Given the circumstances, if you have a SFR and you believe it’s going to do something besides make you poor, you’re in for the ride of your life.
Excellent article, Ben.
“Dr. Doom” Roubini acknowledges that we’re in the mother of all asset bubbles (thank you, Fed) but thinks it won’t burst until 2016. I guess that means a lot of can-kicking and manageable black swans for 2015.
http://www.businessinsider.com/roubini-the-mother-of-all-asset-bubbles-will-burst-in-2016-2014-12
If we are in the mother of all bubbles and the Fed presumably knows it, why wouldn’t they kick the can a lot further down the road than 2016, assuring the masses all along that interest rates will increase “next year”?

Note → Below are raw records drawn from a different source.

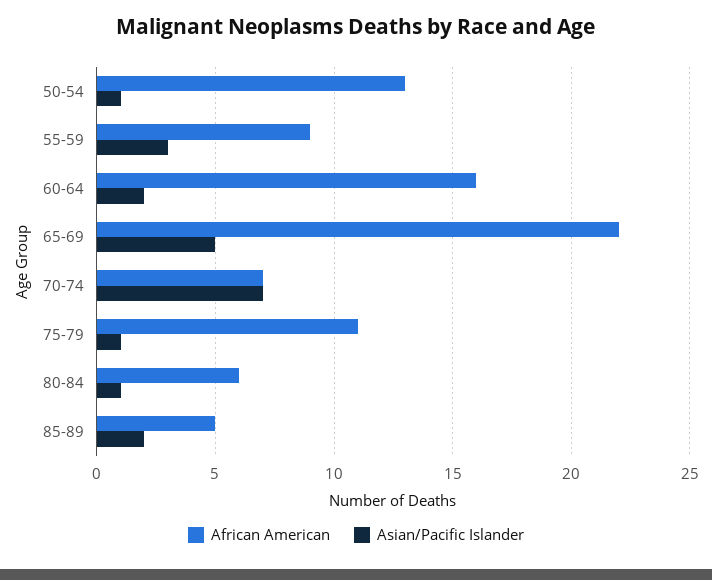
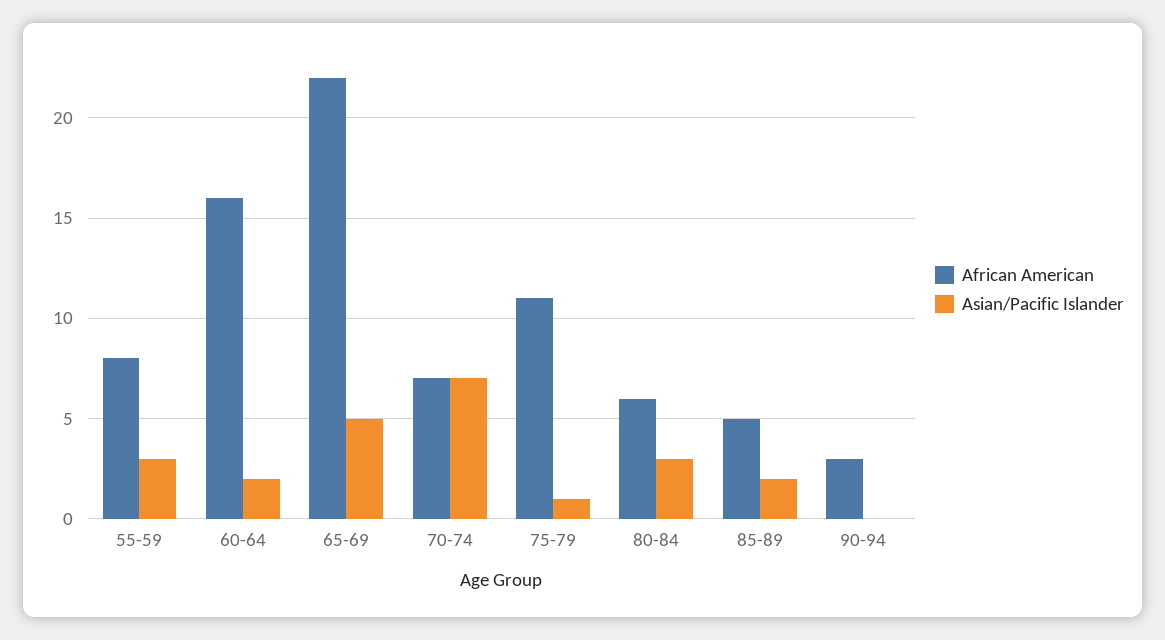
African American, 50-54: 13 -> none
Asian/Pacific Islander, 50-54: 1 -> none
African American, 55-59: 9 -> 8
Asian/Pacific Islander, 80-84: 1 -> 3
African American, 90-94: none -> 3
Asian/Pacific Islander, 90-94: none -> 0

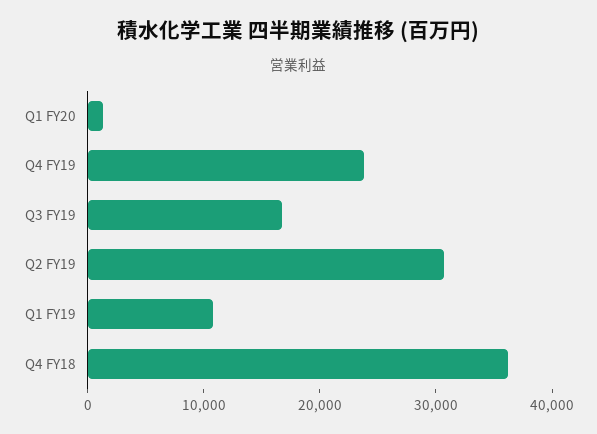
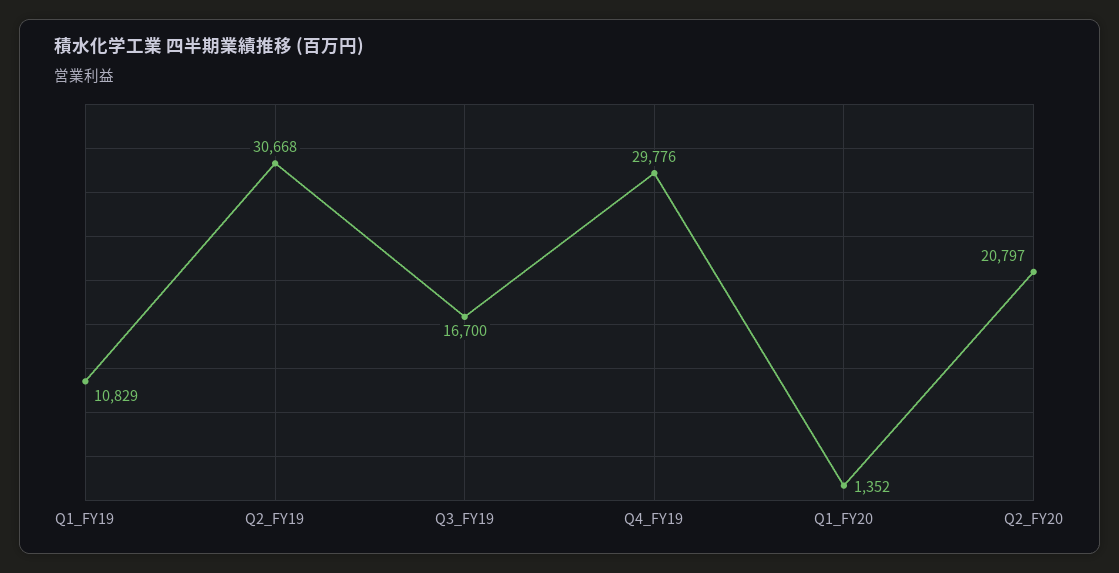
Q4 FY19: 24000 -> 29776
Q4 FY18: 36000 -> none
Q2_FY20: none -> 20797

This guy is quite the ladies’ man. All his FB friends are hot women.
Speaking of derivatives, I wonder when the counterparties on the hedged shale oil prices are going to start feeling real pain, and how much they can absorb before they face ruinous losses.

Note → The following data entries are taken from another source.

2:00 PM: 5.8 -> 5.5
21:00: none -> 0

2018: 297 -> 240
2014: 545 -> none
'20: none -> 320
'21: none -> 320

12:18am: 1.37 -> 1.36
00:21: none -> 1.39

I suspect they already are. The question to me is, when does the public at large start to hear about it. My guess: if the past is any indicator, about 24 hours before the whole thing unravels.
Here’s something to consider; while the central banks are pushing buttons and pulling levers, the real economy is lurching from one distortion to the other, looking for equilibrium where it doesn’t exist.
‘After the last six years, most in the housing industry have learned that “a little bit of showing beats a whole lot of telling.” The early prediction for 2015 by David Crowe, chief economist for the National Association of Home Builders, is for national housing starts to increase a hefty 26 percent. Mark Zandi, chief economist at Moody’s Analytics, forecasts a whopping 56-percent improvement.’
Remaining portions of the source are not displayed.